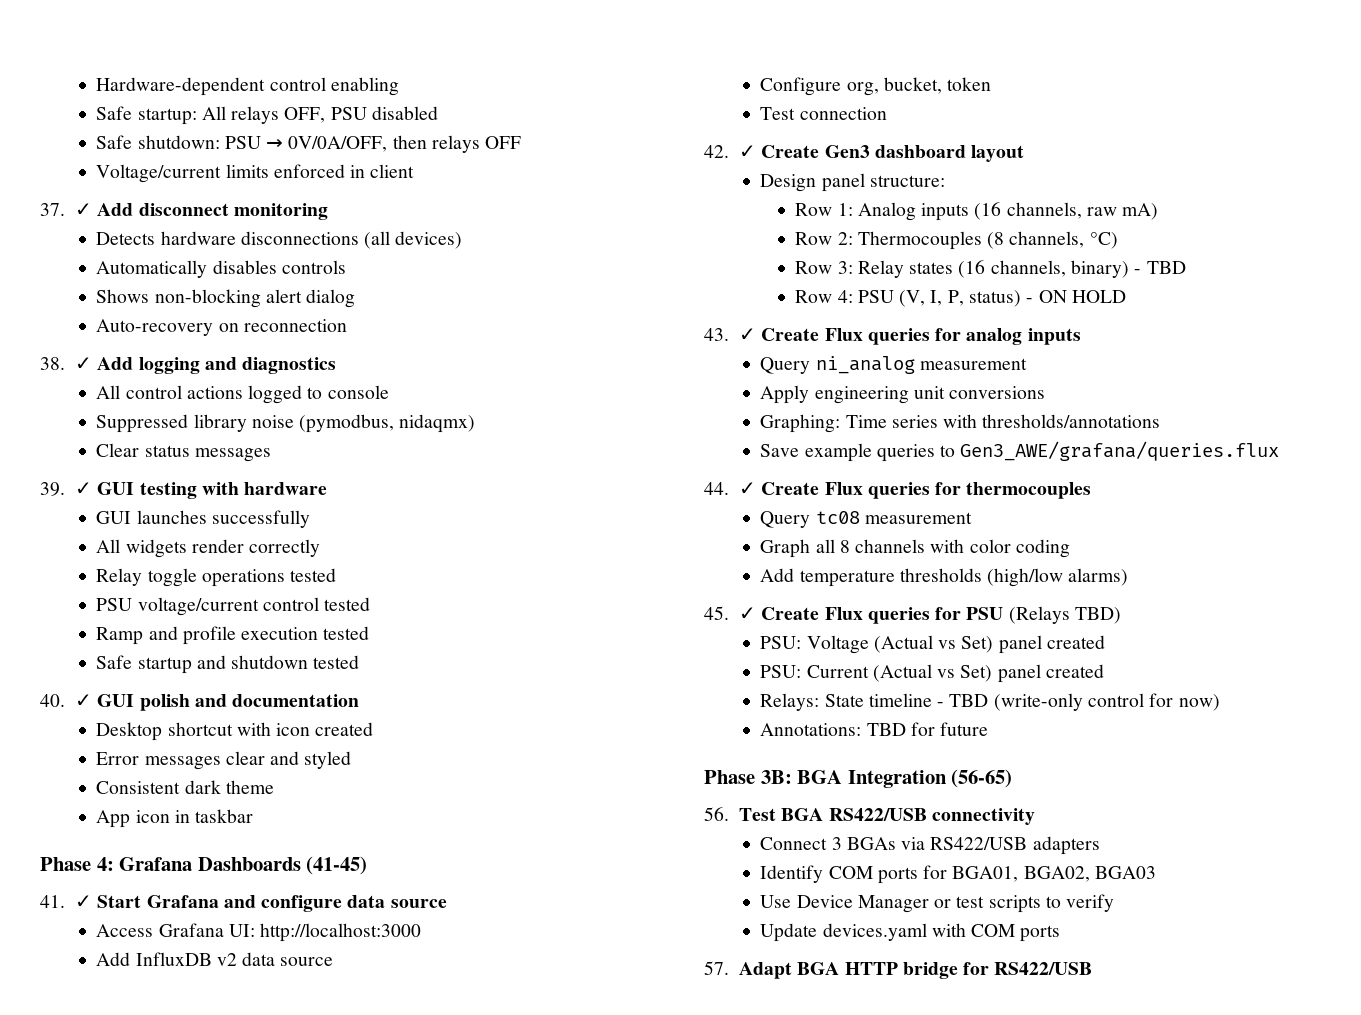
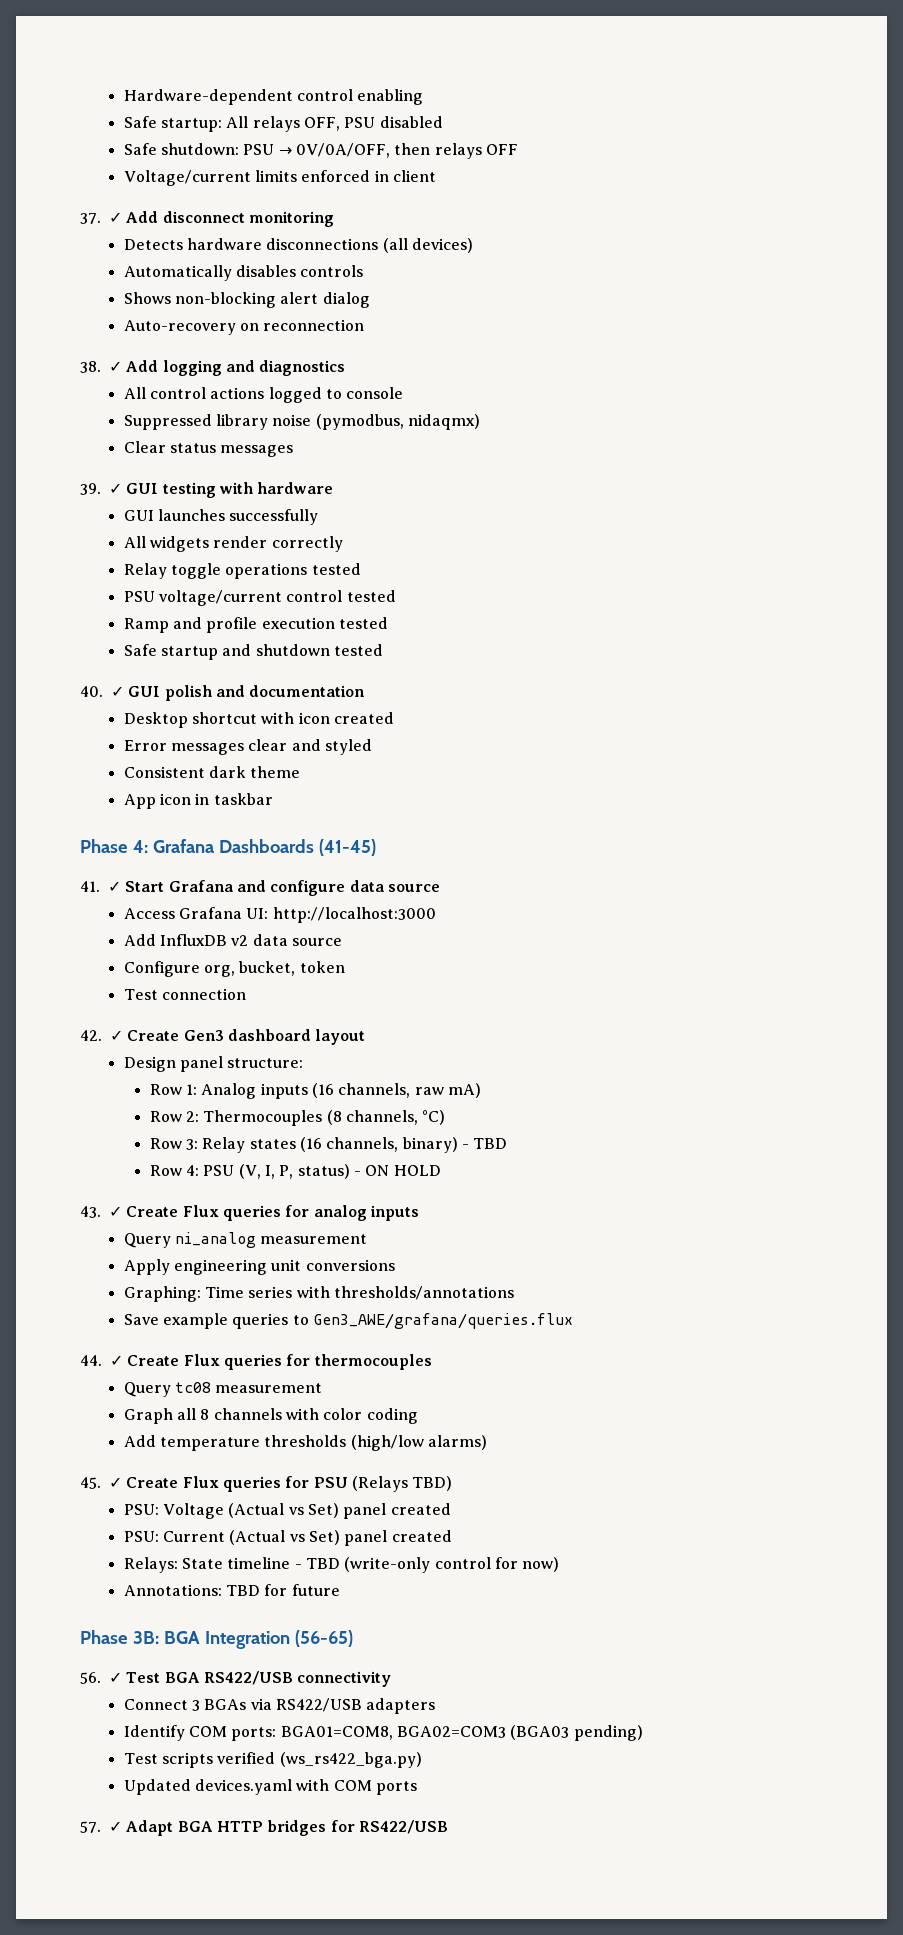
- 56. Test BGA RS422/USB connectivity
+ 56. ✓ Test BGA RS422/USB connectivity
- Identify COM ports for BGA01, BGA02, BGA03
- Use Device Manager or test scripts to verify
- Update devices.yaml with COM ports
+ Identify COM ports: BGA01=COM8, BGA02=COM3 (BGA03 pending)
+ Test scripts verified (ws_rs422_bga.py)
+ Updated devices.yaml with COM ports
- 57. Adapt BGA HTTP bridge for RS422/USB
+ 57. ✓ Adapt BGA HTTP bridges for RS422/USB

──────────────────────────────

WHAT TO WORK ON
Start at the line containing "- Use Device" and copy each line through the last one in the records, exactly and with nothing added.

RESULT OF THIS EXERCISE
- Use Device Manager or test scripts to verify
- Update devices.yaml with COM ports
+ Identify COM ports: BGA01=COM8, BGA02=COM3 (BGA03 pending)
+ Test scripts verified (ws_rs422_bga.py)
+ Updated devices.yaml with COM ports
- 57. Adapt BGA HTTP bridge for RS422/USB
+ 57. ✓ Adapt BGA HTTP bridges for RS422/USB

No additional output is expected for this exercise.